Amazon porta la musica on the cloud e sfida Google e Apple

Il nuovo servizio di musica on line, per ora fruibile solo dagli Stati Uniti, mette a disposizione 5 GByte di spazio web dove archiviare file Mp3, foto, video e documenti personali, più un player musicale per ascoltare i brani preferiti e creare nuove playlist.
Amazon Cloud Drive https://www.amazon.com/clouddrive/learnmore si rivolge agli utenti di PC e Macintosh e di telefoni Android ed è un hard disk virtuale dove gli utenti possono archiviare in sicurezza i propri dati personali, abbinato ad Amazon Mp3 rappresenta l’ennesima sfida a Google ed Apple, lanciata questa volta sul fronte della musica on line, un segmento su cui oltre all’onnipresente iTunes, è atteso a breve il lancio di Google Music.
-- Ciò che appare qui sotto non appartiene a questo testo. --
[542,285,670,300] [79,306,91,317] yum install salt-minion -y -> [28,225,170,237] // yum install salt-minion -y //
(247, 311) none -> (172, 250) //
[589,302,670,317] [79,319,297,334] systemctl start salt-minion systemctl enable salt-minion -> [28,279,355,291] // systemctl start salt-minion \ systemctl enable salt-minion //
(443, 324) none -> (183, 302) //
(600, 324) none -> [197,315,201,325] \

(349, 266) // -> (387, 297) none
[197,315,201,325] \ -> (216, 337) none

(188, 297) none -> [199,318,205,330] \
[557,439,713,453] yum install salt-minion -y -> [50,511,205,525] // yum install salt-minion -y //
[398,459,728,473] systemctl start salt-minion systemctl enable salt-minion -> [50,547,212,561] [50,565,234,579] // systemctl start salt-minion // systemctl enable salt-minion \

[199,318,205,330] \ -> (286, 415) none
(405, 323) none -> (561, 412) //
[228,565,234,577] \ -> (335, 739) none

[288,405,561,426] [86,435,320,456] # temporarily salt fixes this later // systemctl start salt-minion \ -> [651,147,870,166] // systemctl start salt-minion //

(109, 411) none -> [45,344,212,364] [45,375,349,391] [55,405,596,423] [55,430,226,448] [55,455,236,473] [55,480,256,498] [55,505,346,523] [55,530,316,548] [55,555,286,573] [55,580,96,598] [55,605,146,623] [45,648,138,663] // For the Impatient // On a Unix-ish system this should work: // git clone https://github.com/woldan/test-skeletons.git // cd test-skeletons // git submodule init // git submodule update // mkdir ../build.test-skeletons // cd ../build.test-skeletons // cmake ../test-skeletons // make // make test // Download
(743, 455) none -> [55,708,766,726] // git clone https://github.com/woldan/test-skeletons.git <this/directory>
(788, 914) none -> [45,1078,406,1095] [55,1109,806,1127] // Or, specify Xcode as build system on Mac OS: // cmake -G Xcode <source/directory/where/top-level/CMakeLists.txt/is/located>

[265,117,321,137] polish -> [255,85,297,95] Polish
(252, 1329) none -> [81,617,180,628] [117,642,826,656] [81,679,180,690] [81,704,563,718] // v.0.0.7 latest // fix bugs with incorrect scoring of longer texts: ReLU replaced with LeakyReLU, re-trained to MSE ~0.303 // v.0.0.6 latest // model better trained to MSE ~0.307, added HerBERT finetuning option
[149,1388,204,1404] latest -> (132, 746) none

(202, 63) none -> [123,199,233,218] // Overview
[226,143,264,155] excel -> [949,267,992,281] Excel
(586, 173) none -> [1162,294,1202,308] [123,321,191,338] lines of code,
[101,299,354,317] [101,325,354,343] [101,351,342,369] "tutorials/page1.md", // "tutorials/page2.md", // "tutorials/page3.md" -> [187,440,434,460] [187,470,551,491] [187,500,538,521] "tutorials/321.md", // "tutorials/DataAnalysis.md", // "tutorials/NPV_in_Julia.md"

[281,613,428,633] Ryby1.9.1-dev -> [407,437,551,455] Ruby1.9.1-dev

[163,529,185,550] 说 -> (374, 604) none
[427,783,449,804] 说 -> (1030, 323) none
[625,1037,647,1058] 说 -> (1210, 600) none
Amazon.com ha deciso di presidiare il mercato con un modello di business che gli americani hanno battezzato “music locker” già  adottato da servizi similari (vedi Mp3Tunes) e che consiste nel mettere a disposizione su web uno spazio on line personale, accessibile con user id e password, dove gli utenti possono archiviare e caricare le loro playlist, fatte non solo di brani acquistati su Amazon.com ma anche su altri servizi on line (i formati accettati sono solo i DRM-free: Mp3 o AAC) ).

Naturalmente nel caso di Amazon Cloud Drive chi acquista su Amazon.com riceve in regalo maggior spazio di archiviazione: così dai 5 GByte previsti gratis di default si può passare a 20 GByte per un anno semplicemente acquistando un solo album, o in alternativa pagando 20 dollari all’anno o 50 dollari per 50 GByte di spazio. La musica acquistata su Amazon inoltre non “occupa spazio” nel senso che l’archiviazione è gratuita e non diminuisce lo spazio web a disposizione. Il servizio segue gli standard di sicurezza dei Simple Storage Service, i servizi di hosting che Amazon già  offre per i siti web e tutti i dati passano cifrati su protocollo Https.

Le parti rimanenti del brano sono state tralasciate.